Nello Mainolfi : Yes, Eric. Great question. So not to not answer your question, but I would point to two things. First, I think what we learned the most about oral degraders in immunology is from the KT-474 program. As you know, we took a bold approach a few years ago to take targeted protein degradation in immunology. And I think we’ve been rewarded by that approach.
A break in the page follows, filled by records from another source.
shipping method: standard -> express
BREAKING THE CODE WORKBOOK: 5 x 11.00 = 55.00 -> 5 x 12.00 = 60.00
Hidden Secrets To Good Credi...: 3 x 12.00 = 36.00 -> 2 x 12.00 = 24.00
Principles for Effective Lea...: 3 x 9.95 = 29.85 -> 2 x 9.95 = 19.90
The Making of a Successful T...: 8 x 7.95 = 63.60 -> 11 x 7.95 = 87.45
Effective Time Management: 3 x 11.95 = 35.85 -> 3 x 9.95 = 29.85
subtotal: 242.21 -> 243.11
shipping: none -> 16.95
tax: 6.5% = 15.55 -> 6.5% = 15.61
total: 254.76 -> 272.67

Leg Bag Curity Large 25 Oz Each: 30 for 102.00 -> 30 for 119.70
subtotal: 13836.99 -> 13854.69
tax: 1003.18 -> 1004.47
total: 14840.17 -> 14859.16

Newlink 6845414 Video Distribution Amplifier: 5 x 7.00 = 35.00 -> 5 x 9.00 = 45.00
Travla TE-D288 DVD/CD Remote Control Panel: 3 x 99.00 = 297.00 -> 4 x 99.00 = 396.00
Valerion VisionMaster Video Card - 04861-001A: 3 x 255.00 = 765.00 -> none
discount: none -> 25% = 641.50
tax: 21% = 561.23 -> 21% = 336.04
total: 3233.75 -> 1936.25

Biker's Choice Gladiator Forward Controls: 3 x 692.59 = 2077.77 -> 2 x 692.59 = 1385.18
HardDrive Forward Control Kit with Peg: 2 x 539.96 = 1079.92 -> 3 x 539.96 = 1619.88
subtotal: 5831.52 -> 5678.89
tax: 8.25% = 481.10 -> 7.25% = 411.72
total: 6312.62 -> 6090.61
We’ve shown how a oral degrader can be safe, can be well tolerated, can be effective at degrading the protein, can have a really substantial anti-inflammatory effect as measured by cytokine inhibition, and also has shown early signs of clinical activity. As you know, we’ve been careful with overweighing on the clinical activity because of the small lands. But I think it’s clear to say that if you look at the totality of the data, there was clearly benefiting patients.